- _Supplied material_

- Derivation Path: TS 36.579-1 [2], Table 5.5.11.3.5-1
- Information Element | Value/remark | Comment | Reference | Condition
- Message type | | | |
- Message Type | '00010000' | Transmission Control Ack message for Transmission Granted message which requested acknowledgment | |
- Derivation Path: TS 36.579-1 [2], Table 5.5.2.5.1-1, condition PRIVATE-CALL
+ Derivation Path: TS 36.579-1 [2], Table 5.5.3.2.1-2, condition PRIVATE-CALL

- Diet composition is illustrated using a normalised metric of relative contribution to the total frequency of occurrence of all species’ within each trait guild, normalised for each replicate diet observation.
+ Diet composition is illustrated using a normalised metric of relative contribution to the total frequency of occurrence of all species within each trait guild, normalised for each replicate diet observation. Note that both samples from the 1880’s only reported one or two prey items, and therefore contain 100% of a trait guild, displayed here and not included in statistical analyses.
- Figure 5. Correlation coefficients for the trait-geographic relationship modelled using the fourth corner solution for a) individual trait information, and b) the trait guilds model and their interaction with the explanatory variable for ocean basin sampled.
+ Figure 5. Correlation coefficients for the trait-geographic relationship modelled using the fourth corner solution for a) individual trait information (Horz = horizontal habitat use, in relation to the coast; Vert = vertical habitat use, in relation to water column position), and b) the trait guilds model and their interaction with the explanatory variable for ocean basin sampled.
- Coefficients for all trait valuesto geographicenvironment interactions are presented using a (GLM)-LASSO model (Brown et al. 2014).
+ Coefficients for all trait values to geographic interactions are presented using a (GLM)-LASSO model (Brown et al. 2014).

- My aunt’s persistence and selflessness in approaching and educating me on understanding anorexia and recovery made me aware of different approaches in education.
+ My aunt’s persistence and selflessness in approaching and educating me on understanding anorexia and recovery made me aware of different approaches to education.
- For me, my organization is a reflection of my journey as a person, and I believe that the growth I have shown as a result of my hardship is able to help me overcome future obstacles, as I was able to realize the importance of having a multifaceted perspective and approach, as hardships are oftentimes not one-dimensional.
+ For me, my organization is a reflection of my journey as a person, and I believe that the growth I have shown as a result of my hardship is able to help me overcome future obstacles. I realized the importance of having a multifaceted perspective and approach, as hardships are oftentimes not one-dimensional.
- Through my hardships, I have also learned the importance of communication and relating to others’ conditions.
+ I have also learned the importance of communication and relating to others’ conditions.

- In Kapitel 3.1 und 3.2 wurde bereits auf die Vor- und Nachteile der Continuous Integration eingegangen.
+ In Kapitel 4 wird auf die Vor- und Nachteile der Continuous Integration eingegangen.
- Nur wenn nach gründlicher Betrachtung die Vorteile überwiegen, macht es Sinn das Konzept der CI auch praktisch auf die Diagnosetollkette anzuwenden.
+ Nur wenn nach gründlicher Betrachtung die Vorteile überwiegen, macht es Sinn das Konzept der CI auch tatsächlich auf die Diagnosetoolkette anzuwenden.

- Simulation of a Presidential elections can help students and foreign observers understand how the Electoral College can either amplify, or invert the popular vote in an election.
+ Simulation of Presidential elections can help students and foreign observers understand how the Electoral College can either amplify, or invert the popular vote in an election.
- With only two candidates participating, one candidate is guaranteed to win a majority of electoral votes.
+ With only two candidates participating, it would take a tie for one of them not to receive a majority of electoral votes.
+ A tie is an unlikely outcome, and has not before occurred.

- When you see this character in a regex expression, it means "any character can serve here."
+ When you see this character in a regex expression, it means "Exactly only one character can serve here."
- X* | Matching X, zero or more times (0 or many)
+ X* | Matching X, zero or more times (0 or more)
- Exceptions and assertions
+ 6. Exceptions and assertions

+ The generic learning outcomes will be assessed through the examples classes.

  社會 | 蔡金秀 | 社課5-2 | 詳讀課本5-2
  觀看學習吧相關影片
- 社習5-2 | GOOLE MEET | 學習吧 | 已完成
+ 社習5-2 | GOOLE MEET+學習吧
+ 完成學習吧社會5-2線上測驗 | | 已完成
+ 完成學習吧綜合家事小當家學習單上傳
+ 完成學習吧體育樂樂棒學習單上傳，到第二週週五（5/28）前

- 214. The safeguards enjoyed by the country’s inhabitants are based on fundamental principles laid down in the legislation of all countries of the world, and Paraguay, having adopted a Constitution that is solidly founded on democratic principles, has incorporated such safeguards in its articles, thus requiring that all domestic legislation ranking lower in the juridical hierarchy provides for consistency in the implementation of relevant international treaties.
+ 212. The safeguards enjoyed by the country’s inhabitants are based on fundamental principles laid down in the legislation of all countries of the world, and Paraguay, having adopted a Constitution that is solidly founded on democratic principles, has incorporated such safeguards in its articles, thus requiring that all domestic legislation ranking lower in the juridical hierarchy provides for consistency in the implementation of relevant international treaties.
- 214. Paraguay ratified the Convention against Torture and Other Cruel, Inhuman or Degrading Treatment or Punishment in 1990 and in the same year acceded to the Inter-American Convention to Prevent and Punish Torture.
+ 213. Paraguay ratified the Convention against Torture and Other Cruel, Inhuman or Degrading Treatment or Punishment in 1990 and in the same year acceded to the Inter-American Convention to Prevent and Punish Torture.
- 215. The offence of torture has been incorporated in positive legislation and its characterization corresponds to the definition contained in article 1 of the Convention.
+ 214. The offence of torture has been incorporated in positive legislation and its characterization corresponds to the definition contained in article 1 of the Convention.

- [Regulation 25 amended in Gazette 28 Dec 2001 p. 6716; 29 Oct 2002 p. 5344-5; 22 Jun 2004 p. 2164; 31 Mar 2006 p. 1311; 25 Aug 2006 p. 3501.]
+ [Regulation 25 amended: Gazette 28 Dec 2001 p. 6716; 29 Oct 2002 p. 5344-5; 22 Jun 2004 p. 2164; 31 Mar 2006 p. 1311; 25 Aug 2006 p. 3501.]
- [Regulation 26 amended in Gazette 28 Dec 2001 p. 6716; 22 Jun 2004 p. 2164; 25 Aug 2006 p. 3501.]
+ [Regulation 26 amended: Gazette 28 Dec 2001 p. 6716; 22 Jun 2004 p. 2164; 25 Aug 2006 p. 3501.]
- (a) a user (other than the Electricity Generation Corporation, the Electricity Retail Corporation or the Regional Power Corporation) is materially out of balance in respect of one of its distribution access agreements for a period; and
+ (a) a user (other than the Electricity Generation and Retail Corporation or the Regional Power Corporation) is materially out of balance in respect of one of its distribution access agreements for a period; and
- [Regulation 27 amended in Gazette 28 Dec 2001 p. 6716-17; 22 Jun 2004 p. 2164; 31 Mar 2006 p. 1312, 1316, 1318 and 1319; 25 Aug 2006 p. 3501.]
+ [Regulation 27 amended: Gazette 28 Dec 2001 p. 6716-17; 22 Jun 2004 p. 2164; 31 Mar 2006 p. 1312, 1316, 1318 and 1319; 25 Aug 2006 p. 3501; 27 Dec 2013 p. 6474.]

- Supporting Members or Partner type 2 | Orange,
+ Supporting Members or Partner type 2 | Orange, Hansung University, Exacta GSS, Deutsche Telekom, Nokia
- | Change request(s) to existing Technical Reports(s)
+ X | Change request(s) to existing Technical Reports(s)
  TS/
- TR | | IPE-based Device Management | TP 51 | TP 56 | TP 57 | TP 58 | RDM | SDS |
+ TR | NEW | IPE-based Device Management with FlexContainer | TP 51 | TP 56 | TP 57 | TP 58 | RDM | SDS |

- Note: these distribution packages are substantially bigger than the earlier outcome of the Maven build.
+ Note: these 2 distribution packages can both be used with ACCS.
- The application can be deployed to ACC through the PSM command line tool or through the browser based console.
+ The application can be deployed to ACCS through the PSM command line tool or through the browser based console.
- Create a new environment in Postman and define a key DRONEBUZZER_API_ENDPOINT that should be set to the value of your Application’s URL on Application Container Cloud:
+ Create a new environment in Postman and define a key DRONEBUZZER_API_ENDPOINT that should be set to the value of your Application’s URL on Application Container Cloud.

- _What this task involves_
Report, for the data above, every line in which the string "Path" appears.

- _Result of the exercise_
- Derivation Path: TS 36.579-1 [2], Table 5.5.11.3.5-1
- Derivation Path: TS 36.579-1 [2], Table 5.5.2.5.1-1, condition PRIVATE-CALL
+ Derivation Path: TS 36.579-1 [2], Table 5.5.3.2.1-2, condition PRIVATE-CALL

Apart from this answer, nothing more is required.